4. O quarto é um sweatshirt Bloom em jersey fino azul “jeans” com flores, que vou usar mais para a primavera-verão 2020. Comprei uma bonita borda canelada com lantejoulas na Chipote et Papote.

Para os presentes:
Para a minha irmã mais nova, fiz um sweatshirt Bloom da La Maison Victor. De facto, ela tinha-se apaixonado pelo meu na versão jungle. Tive a sorte de encontrar um resto de rolo na Veritas deste tecido famoso. Fiquei super contente porque infelizmente já não é produzido.
A borda canelada verde combinando também vem da Chipote et Papote, que tem uma magnífica seleção.

O meu

Versão para a Claire

Para o meu pai, fiz um sweatshirt Chess da La Maison Victor na edição janeiro-fevereiro 2015, também disponível em formato impresso. Escolhi um jersey molhado bordeaux e uma borda canelada combinando, ambos da Chipote et Papote. Cortei no tamanho XXL e reduzi o comprimento das mangas e da parte inferior da peça em 7 cm para adaptar à sua morfologia.
Assim termina a minha loucura de sweatshirts de dezembro.

Versão para o meu pai

Quanto às outras peças: Já não apresento a minha saia círculo feita para as festas, da qual falei num artigo anterior; deixo-vos descobrir se ainda não leram.

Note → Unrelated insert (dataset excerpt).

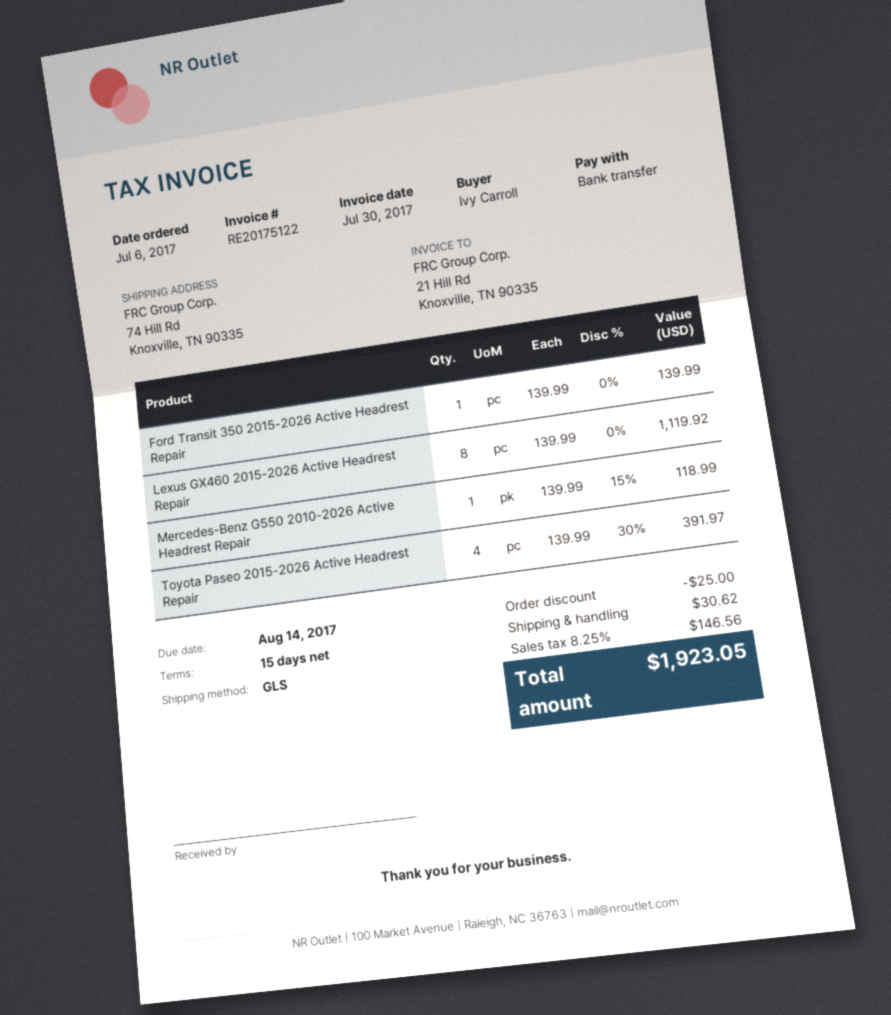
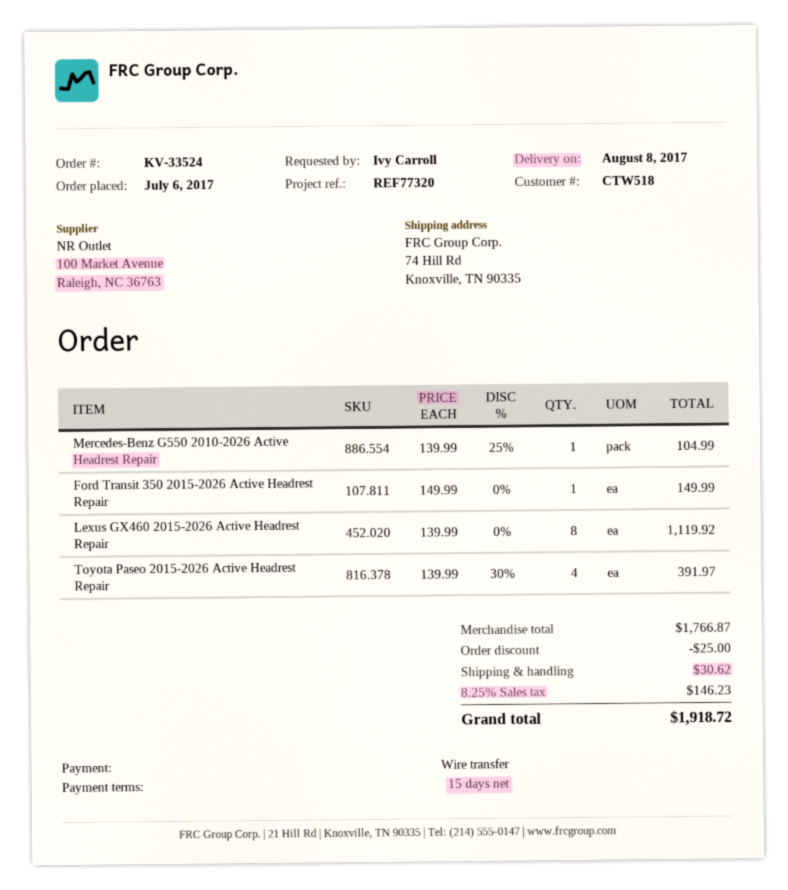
Ford Transit 350 2015-2026 Active Headrest Repair: 1 x 139.99 = 139.99 -> 1 x 149.99 = 149.99
Mercedes-Benz G550 2010-2026 Active Headrest Repair: 1 x 139.99 - 15% = 118.99 -> 1 x 139.99 - 25% = 104.99
tax: 8.25% = 146.56 -> 8.25% = 146.23
total: 1923.05 -> 1918.72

Também fiz uma bonita capa de banho azul, segundo um molde caseiro, para o presente de nascimento do filho da minha colega: Viggo.
O tecido de toalha vem da Chipote et Papote e o tecido de raposa é de retalhos de outro projeto. O Viggo adotou-a e, segundo a minha colega, adora os mimos e massagens com o tecido de toalha que tem exatamente a dimensão certa.

Também costurei o primeiro modelo de saia proposto no livro "Passez votre CAP couture avec Artésane" escrito por Christine Charles. Ainda não vos mostro as fotos, e farei um artigo completo sobre esta realização.

A última costura a apresentar e que talvez tenham visto o artigo é o meu conjunto de sets de mesa feito a partir de um molde caseiro para animar a minha mesa de Natal, mas sobretudo para aproveitar os meus retalhos; uma excelente forma de terminar o ano em grande.

Mal posso esperar para vos mostrar a primeira leva de 2020.